Regenerative battery test device with zero volt complete discharge, Discharge method of that equipment

The present invention relates to a regenerative battery testing apparatus capable of solving the problem that residual current remains in a battery when a battery is discharged by a regenerative switching method, and a discharge method using the same.

Secondary batteries include hydrogen-ion batteries, lithium-ion batteries and lithium polymer batteries, and secondary batteries are increasingly in demand as electronic devices are developed. Such a secondary battery is manufactured through an electrode process, an assembly process, and a charge/discharge process, and in particular, a single secondary battery having a designated arbitrary capacity is produced by repeating the charge/discharge process several times.

Test devices for charging and discharging secondary batteries are divided into regenerative type and linear type devices. Conventionally, among these two methods, there has been an attempt to use a charge/discharge test apparatus using a regenerative method that consumes less energy, but the charge/discharge test apparatus using such a regenerative method has a problem in that the battery cannot be completely discharged. There is a problem in that the switch is burned due to the inrush current generated by the voltage, and recently, a charge/discharge test apparatus using a linear method is used.

However, the battery charging/discharging test apparatus using the linear method, as shown in FIG. 1, connects the positive and negative electrodes of the battery 20 to the positive terminal of the power supply 10, and then uses the power supply 10. When current is applied, power is converted into thermal energy in the switch 30 and the battery is discharged, so there is a problem in that energy consumption is large, as well as a problem that a large cooling device is required due to severe heat generation of the power supply device. .

Accordingly, there is a need for a new battery charge/discharge test apparatus capable of solving such conventional problems.

Patent Document 1) Korean Patent Publication No. 2016-1604419 (Name: Charge/Discharge Tester, Announcement Date: 2016.03.17)

The present invention was conceived to solve the above-described problems, and an object of the present invention is to use a regenerative method that not only can completely discharge the battery, but also prevent burnout of the switch that occurs during the battery discharge process. It is to provide a regenerative battery test apparatus and a battery discharge method using the same.

In detail, when the battery testing device is formed in the regenerative method, the voltage below a certain level is not transmitted to the DC/DC converter, and the battery is not completely discharged due to the line impedance.

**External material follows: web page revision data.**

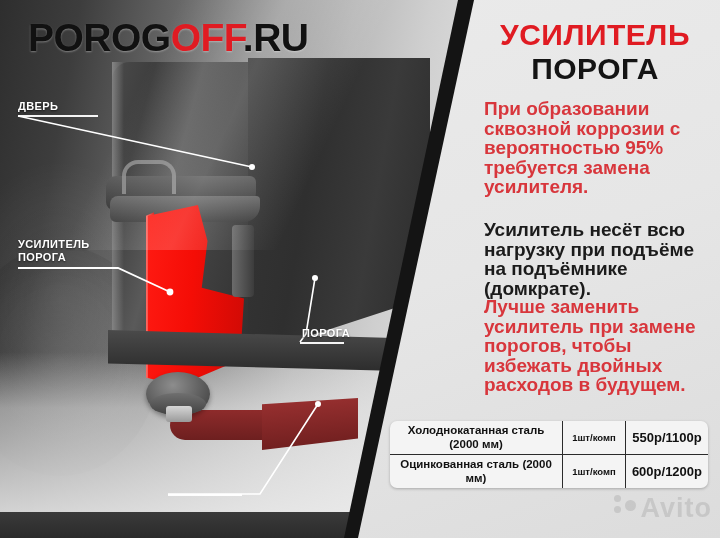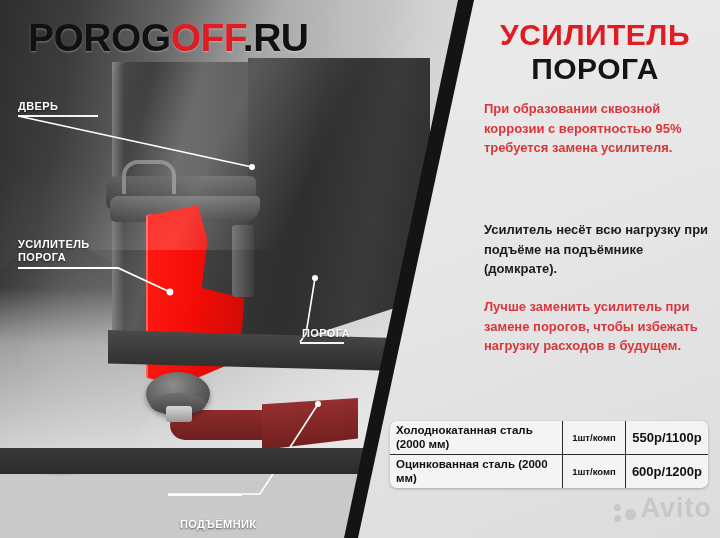--- a/index.html
+++ b/index.html
@@ -15,7 +15,7 @@
 
   
   .left-panel{
-    position:absolute;left:0;top:0;width:480px;height:474px;
+    position:absolute;left:0;top:0;width:480px;height:538px;
     background:
       radial-gradient(ellipse 150px 200px at 60px 300px, rgba(255,255,255,.10), rgba(255,255,255,0) 70%),
       radial-gradient(ellipse 120px 170px at 55px 320px, rgba(0,0,0,.10), rgba(0,0,0,0) 72%),

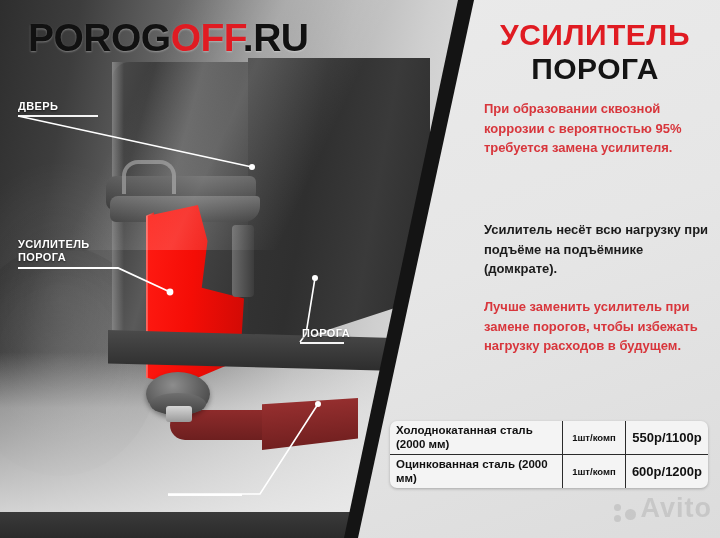--- a/index.html
+++ b/index.html
@@ -157,7 +157,7 @@
 
   .para{
     position:absolute;left:14px;width:226px;
-    font-weight:bold;font-size:13px;line-height:19.5px;
+    font-weight:bold;font-size:19px;line-height:19.5px;
   }
   .para.red{color:#d8363c;}
   .para.black{color:#1b1b1b;}

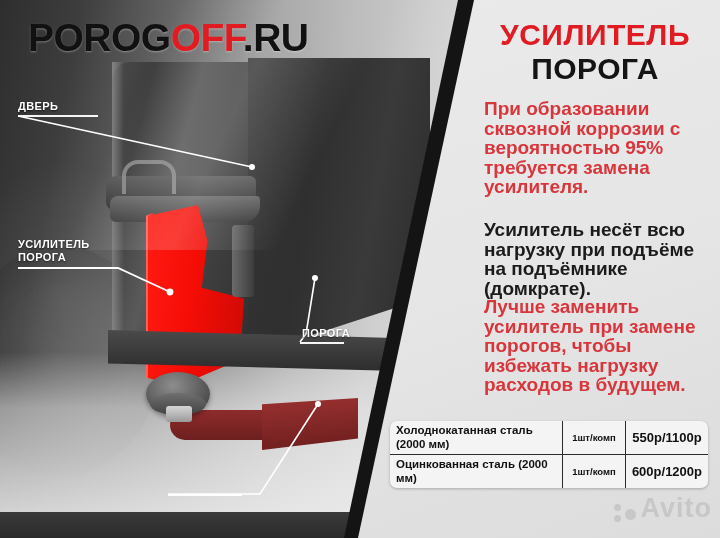--- a/index.html
+++ b/index.html
@@ -290,7 +290,7 @@
 
     <div class="para red" id="p1">При образовании сквозной коррозии с вероятностью 95% требуется замена усилителя.</div>
     <div class="para black" id="p2">Усилитель несёт всю нагрузку при подъёме на подъёмнике (домкрате).</div>
-    <div class="para red" id="p3">Лучше заменить усилитель при замене порогов, чтобы избежать нагрузку расходов в будущем.</div>
+    <div class="para red" id="p3">Лучше заменить усилитель при замене порогов, чтобы избежать двойных расходов в будущем.</div>
   </div>
 
   <div class="price-table">

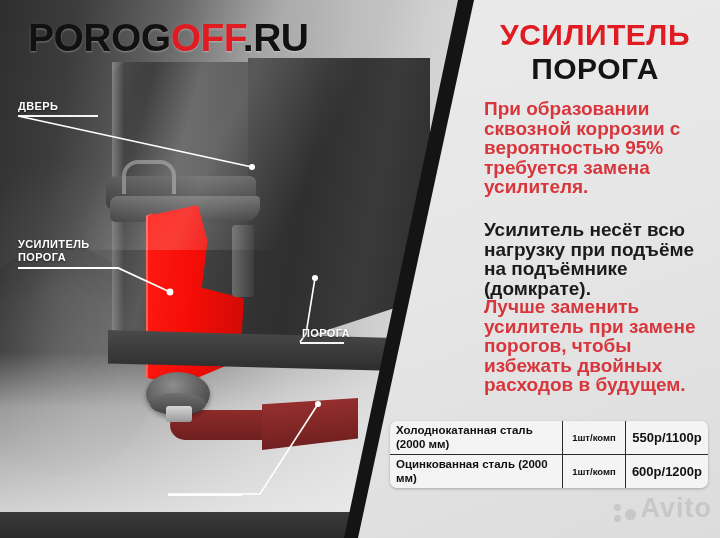--- a/index.html
+++ b/index.html
@@ -183,7 +183,7 @@
   }
   .price-table tr:first-child td{border-top:none;}
   .price-table tr:last-child td{border-bottom:none;}
-  .price-table td:first-child{border-left:none;}
+  .price-table td:first-child{border-left:none;text-align:center;}
   .price-table td:last-child{border-right:none;text-align:center;}
   .c-name{font-weight:bold;font-size:11.5px;line-height:13.5px;width:178px;}
   .c-qty{font-weight:bold;font-size:9.5px;text-align:center;width:58px;}

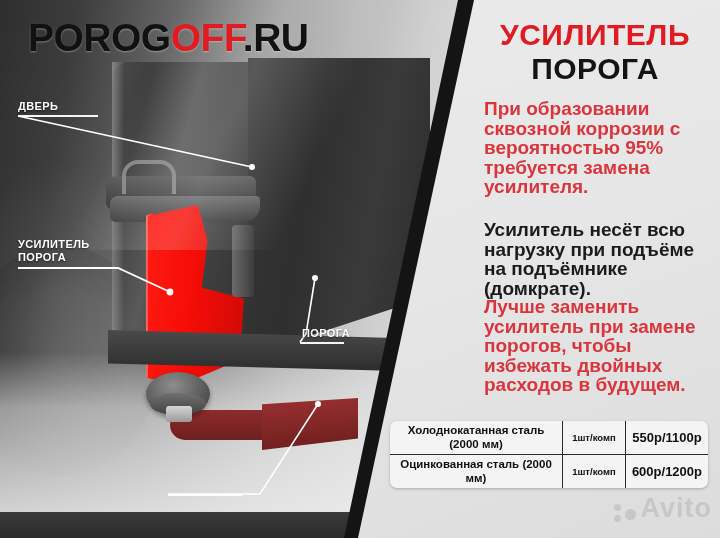--- a/index.html
+++ b/index.html
@@ -204,7 +204,7 @@
     font-weight:bold;font-size:27px;letter-spacing:1px;
     color:rgba(150,150,150,.30);
     z-index:9;pointer-events:none;
-    display:flex;align-items:flex-end;gap:5px;margin-top:38px;
+    display:flex;align-items:flex-start;gap:5px;margin-top:38px;
   }
   .wm-dots{display:inline-block;width:22px;height:22px;position:relative;}
   .wm-dots i{position:absolute;width:7px;height:7px;border-radius:50%;background:rgba(150,150,150,.30);}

It solves the conventional problem that was not suitable for battery test.

A regenerative battery testing apparatus according to the present invention for achieving the above object includes, in a regenerative battery testing apparatus for testing a battery by charging or discharging a battery, comprising: a battery 100 to be charged or discharged; A charging/discharging unit 200 for charging or discharging the battery 100; An auxiliary discharge unit 300 connected to the charging/discharging unit 200 and discharging the battery; And a controller (C) for controlling the auxiliary discharge unit 300 based on the battery terminal voltage Vout of the charging/discharging unit. Including, the controller, when the battery terminal voltage (Vout) of the charging and discharging unit is within a predetermined voltage range in which the charging and discharging unit 200 does not discharge the battery 100, the auxiliary discharge unit 300 ) Is characterized in that the control to discharge the battery (100).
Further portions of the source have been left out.